1

I'm writing a parser which has some tokens that are concatenated from multiple smaller rules, using yymore(). If it reaches EOF before the end of this composite token, I need it to return a special error-token to the parser. This is the same problem as in this question. The answer there suggests to convert the parser to a "push parser" to solve this.

The Bison manual makes it pretty clear how to make a push parser part but I cannot find a similar instruction on how the lexer should look.

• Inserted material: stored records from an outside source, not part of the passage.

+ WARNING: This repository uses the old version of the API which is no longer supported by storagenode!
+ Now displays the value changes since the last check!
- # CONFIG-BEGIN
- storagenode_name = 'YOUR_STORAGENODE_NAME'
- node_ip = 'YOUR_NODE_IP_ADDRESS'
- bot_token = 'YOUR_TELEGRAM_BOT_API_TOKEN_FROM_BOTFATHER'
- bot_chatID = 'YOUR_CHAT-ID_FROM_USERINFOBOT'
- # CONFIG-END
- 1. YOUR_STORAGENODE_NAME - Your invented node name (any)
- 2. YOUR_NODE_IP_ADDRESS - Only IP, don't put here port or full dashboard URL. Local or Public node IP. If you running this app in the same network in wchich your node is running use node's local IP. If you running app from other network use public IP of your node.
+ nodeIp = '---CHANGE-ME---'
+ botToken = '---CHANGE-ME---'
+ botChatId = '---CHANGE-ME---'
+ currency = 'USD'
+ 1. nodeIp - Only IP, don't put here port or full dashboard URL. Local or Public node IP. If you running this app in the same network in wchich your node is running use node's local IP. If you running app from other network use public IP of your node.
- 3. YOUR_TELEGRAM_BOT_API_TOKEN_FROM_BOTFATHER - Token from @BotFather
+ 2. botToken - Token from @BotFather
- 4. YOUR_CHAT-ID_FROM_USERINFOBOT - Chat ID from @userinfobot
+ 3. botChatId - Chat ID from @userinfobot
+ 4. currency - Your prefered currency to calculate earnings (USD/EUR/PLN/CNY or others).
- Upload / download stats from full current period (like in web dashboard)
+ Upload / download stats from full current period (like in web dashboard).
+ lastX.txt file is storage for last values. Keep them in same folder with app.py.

Let's take the following lexer:

%option noyywrap

%{
    #include <string.h>
    
    // Stub of the parser header file:
    #define GOOD_STRING 1000
    #define BAD_STRING 1001
    char *yylval;
%}

%x STRING

%%

\"           { BEGIN(STRING); yymore(); }
<STRING>{
    \"       { BEGIN(INITIAL); yylval = strdup(yytext); return GOOD_STRING; }
    .|\n     { yymore(); }
    <<EOF>>  { BEGIN(INITIAL); yylval = strdup(yytext); return BAD_STRING; }
}

.|\n         { return yytext[0]; }

%%

void parser_stub()
{
    int token;
    while ((token = yylex()) > 0) {
        if (token < 1000) {
            printf("%i '%c'\n", token, (char)token);
        } else {
            printf("%i \"%s\"\n", token, yylval);
            free(yylval);
        }
    }
}

int main(void)
{
    parser_stub();
}

It doesn't work as a pull-parser because it continues parsing after encountering EOF, which ends in an error: fatal flex scanner internal error--end of buffer missed. (It works if yymore() is not used but it still technically is an undefined behavior.) In the rule <<EOF>> it needs to emit 2 tokens: BAD_STRING and 0.

How do you convert a lexer into one suitable for a push-parser?

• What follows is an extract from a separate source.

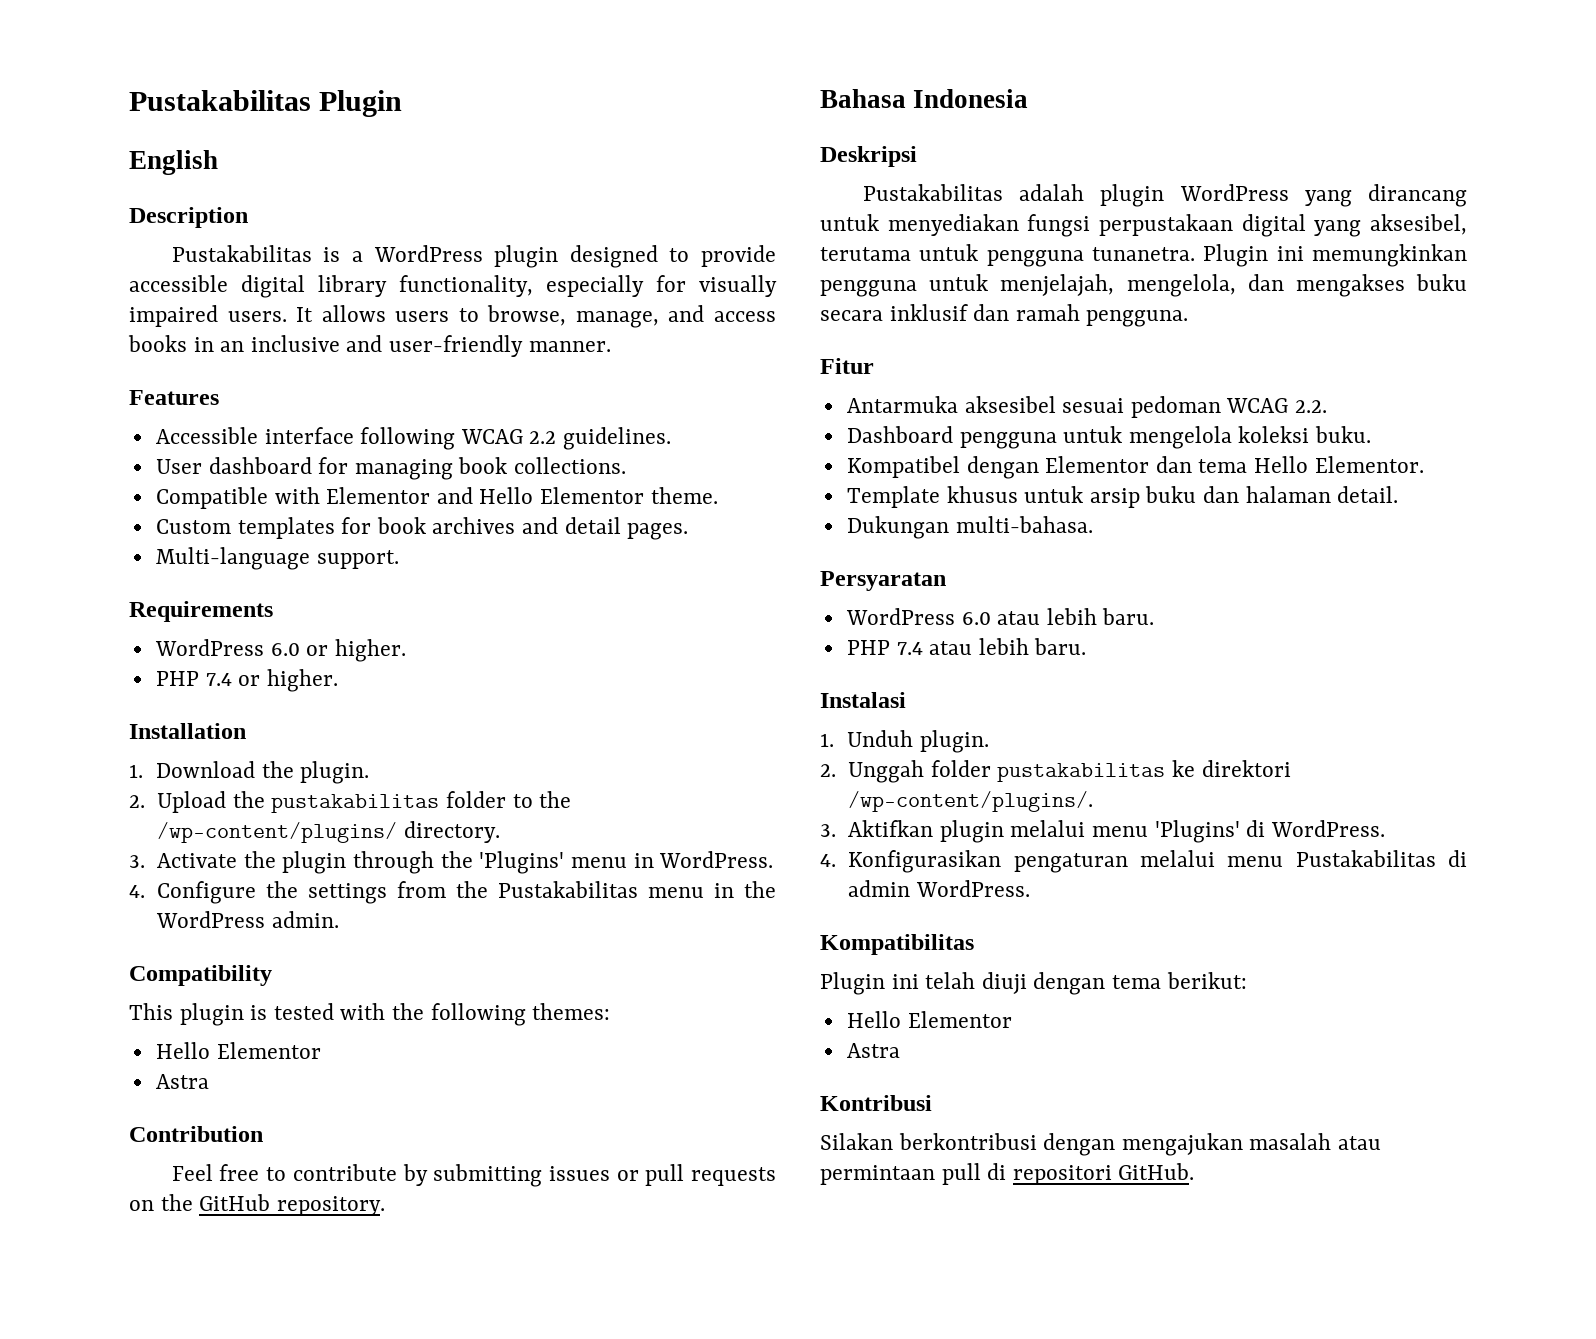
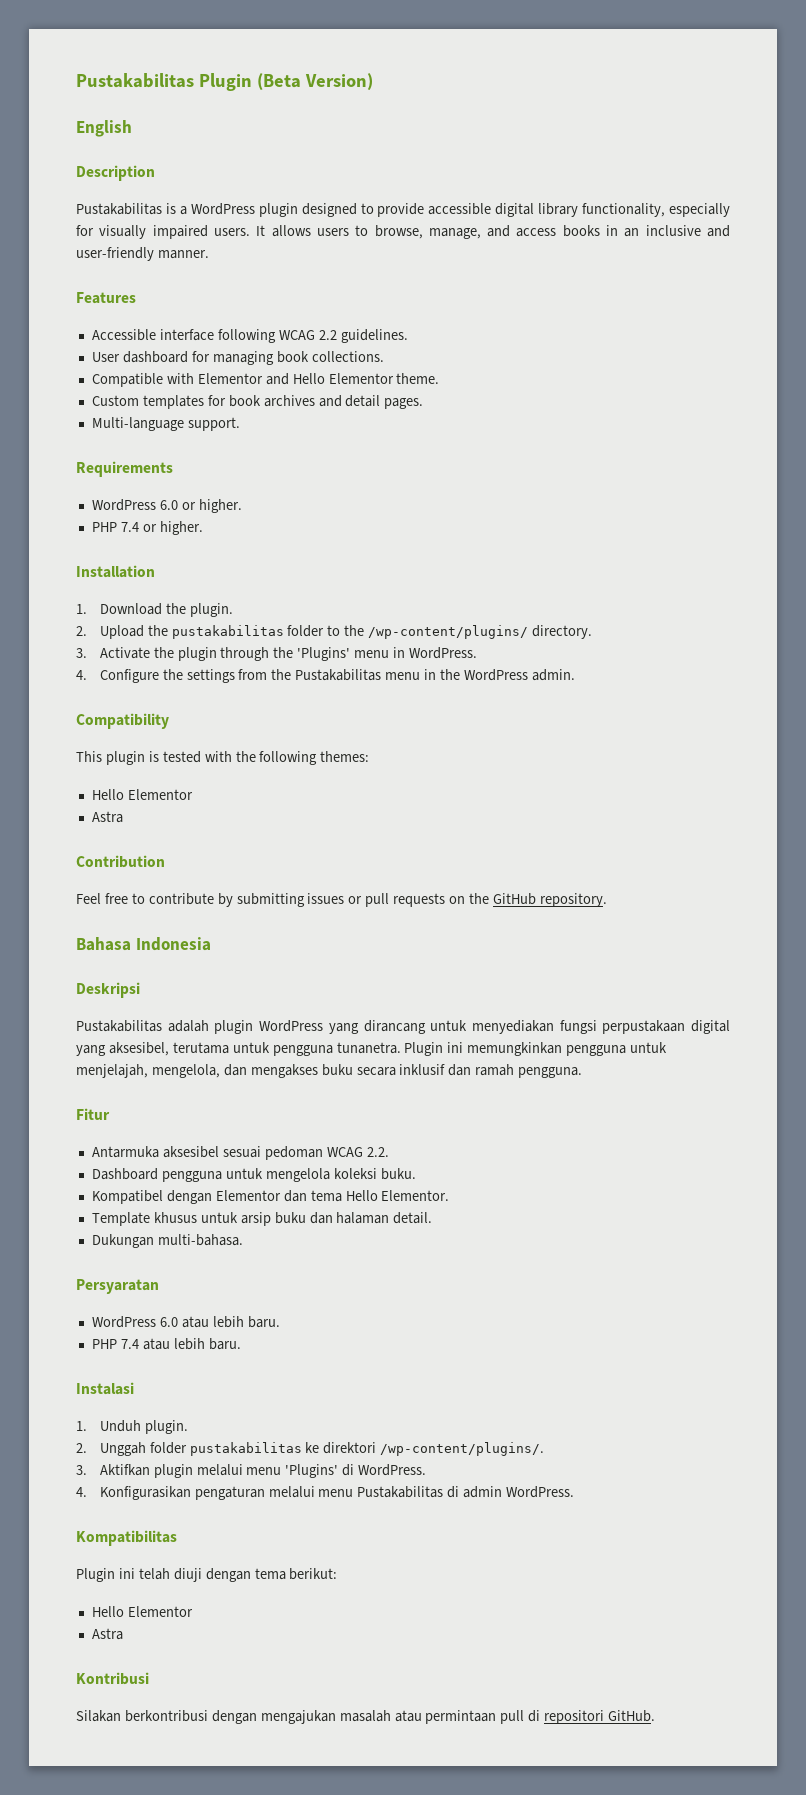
- Pustakabilitas Plugin
+ Pustakabilitas Plugin (Beta Version)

I'm guessing it involves replacing returns with something that pushes a token to the parser without ending yylex() but I haven't found a mention of such function / macro. Is this just a case of having to implement it manually, without any support built-in into Flex?

Piotr Siupa
  • 3,929
  • 2
  • 29
  • 65

1 Answers1

1

Instead of setting yylval and returning the token id, you call the push parser with the token id and semantic value as arguments. That's it. Flex provides nothing to help you write the return or the call, but that doesn't really seem like a big deal to me.

Sometimes it's convenient to use your own macro in both cases, to reduce boilerplate. I tend to do that. For push parsing, the main issue is error handling, since the push parser might return an error on any call.

By the way, even in stripped-down example code, you should never pass yytext directly to the parser. That's probably the number one cause of mysterious lexing bugs. Also, Bison assigns token numbers for you. Putting your own definitions in the lexer implementation will almost inevitably lead to grief.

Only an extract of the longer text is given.